We should stop using the phrase, "global warming." More accurate is "global rapid heating.". I doubt there is any locale in the northern hemisphere that hasn't set new records in high temperatures the last three years. We're on the slope of an exponential function and it's one we don't want to ride

Jon Anda's avatar

1. CBMs give a level playing field for allowance-buying EU cooperates versus importers who do not. A tariiff is, weill, a whole bunch of what is in IRA. The US got behind in cleantech and dove headlong into projectionism to catch up. EU started ETS nearly two decades ago. We took a bet that truckloads of carrots will get the job doze.

2. How many internal carbon pricers pass the cost on to customers? Easy in tech. Not iin undustry..

3. The US. helping internationally has been a disgrace. Without accepting responsibility for a quarter of today's climate forcing - debate slips into foreign aid ...and funds remains crumbs.

4. The US allocates capital on prices. We perpetuate a huge market failure... that CBM shines a light on. And US dealing misaccounted-for LNG is like fentanyl for developing countries trying energy transition.

We need to get real about the economic system (and pollution) we gave the world. And try leading.

portia's avatar

You are so neutral on solar geoengineering, and yet you subtly seem to promote it without telling exactly how it is done.
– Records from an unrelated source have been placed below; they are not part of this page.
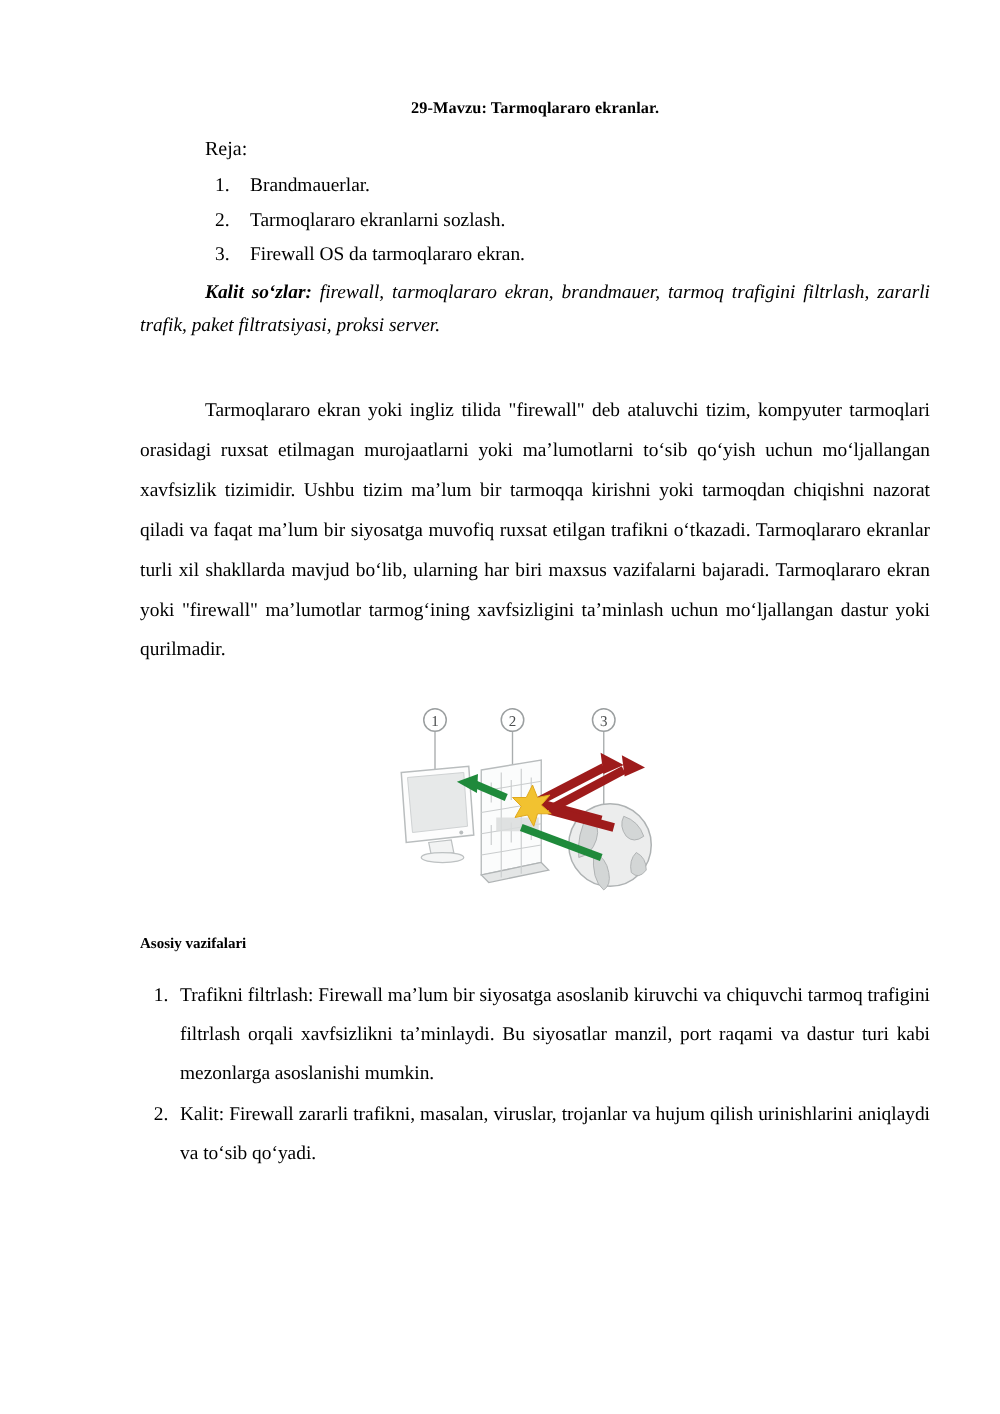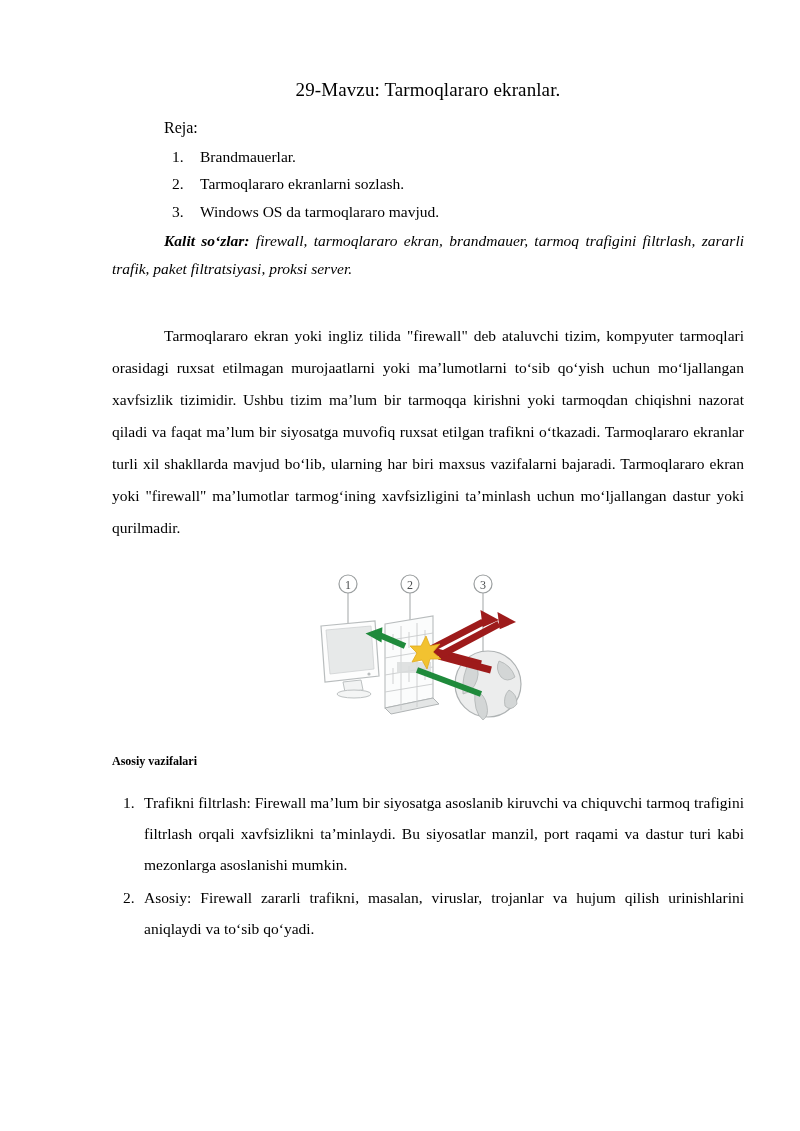--- a/index.html
+++ b/index.html
@@ -30,8 +30,8 @@
   
   .doc-title {
     text-align: center;
-    font-weight: normal;
-    font-size: 19px;
+    font-weight: bold;
+    font-size: 13px;
     letter-spacing: 0.1px;
     margin: 0 0 14px 0;
     line-height: 1.25;

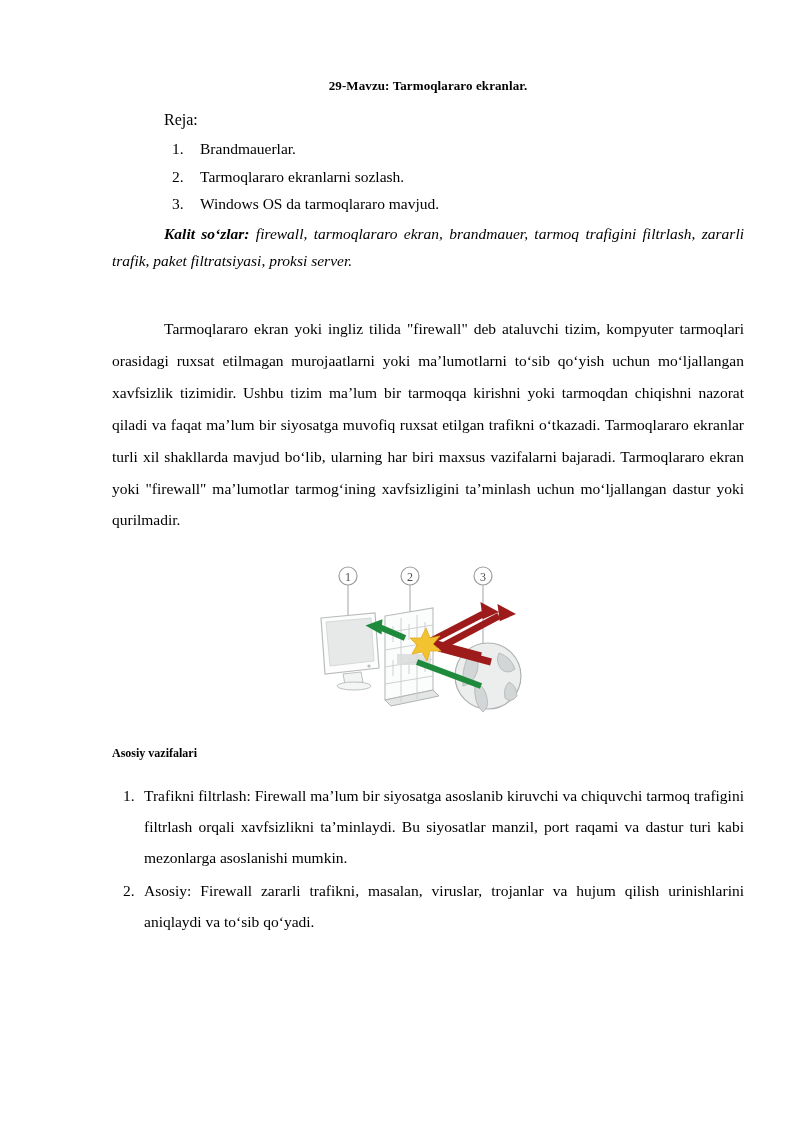--- a/index.html
+++ b/index.html
@@ -149,7 +149,7 @@
       </li>
       <li>
         <span class="num">3.</span>
-        <span>Windows OS da tarmoqlararo mavjud.</span>
+        <span>Firewall OS da tarmoqlararo ekran.</span>
       </li>
     </ol>
 

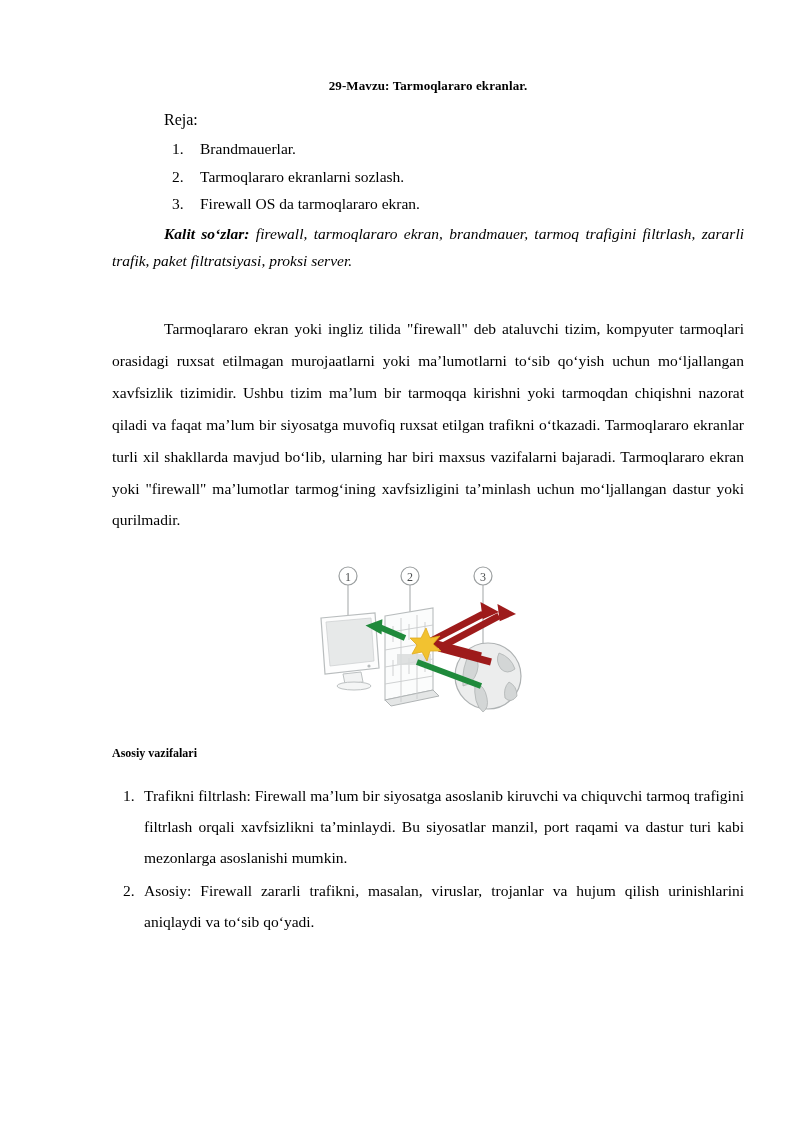--- a/index.html
+++ b/index.html
@@ -243,7 +243,7 @@
         <span class="num">1.</span><b>Trafikni filtrlash:</b><span> Firewall ma’lum bir siyosatga asoslanib kiruvchi va chiquvchi tarmoq trafigini filtrlash orqali xavfsizlikni ta’minlaydi. Bu siyosatlar manzil, port raqami va dastur turi kabi mezonlarga asoslanishi mumkin.</span>
       </li>
       <li>
-        <span class="num">2.</span><b>Asosiy:</b><span> Firewall zararli trafikni, masalan, viruslar, trojanlar va hujum qilish urinishlarini aniqlaydi va to‘sib qo‘yadi.</span>
+        <span class="num">2.</span><b>Kalit:</b><span> Firewall zararli trafikni, masalan, viruslar, trojanlar va hujum qilish urinishlarini aniqlaydi va to‘sib qo‘yadi.</span>
       </li>
     </ol>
Also, there is stuff going on up there where sulpher dioxide and other particulate and who-knows-what is being sprayed EVERY DAY. By the way, back in the 60s when I was growing up, sulpher dioxide and particulates being spewed from factory smokestacks was ILLEGAL. https://michiganintheworld.history.lsa.umich.edu/environmentalism/exhibits/show/main_exhibit/origins/-environmental-crisis--in-the-

Do we want to cause extinctions while using some dubious methods of 'dimming the sun'? Spiders and all manner of other life migrate in the sky, where spraying chemicals disrupts life cycles and food sources.

"Chapman says nightly moth migrations are everywhere, and bats know all about them. Chapman cites reports of bats in the American Southwest suddenly swarming half a mile up into the sky.

"The reason they're going up there is that there is a huge migration of moths coming in and out of Mexico into the Southern states," he says, "and the bats were taking advantage of this, so you know, it's kind of a whole ecosystem based on this huge flow of insects through the atmosphere."

These insects, it seems, don't need a weatherman to know which way the wind blows."

https://www.npr.org/2010/02/05/123330735/high-above-insects-travel-on-sky-superhighways

THE EARTH IS NOT A LABORATORY--STOP ACTING AS THOUGH SCIENTISTS AND PRIVATE 'REVENUE STREAM SEEKERS' HAVE CARTE BLANCHE TO MAKE UNILATERAL DECISIONS AS IF ONLY THEIR PROFIT VARIABLES MATTER.

Dave Bekowies's avatar

NO!

THANK YOU!!! So VERY much!!!

Jenny Linford's avatar

As someone in London, interesting- and heartening- to read your take on July's thrilling general election result in Britain.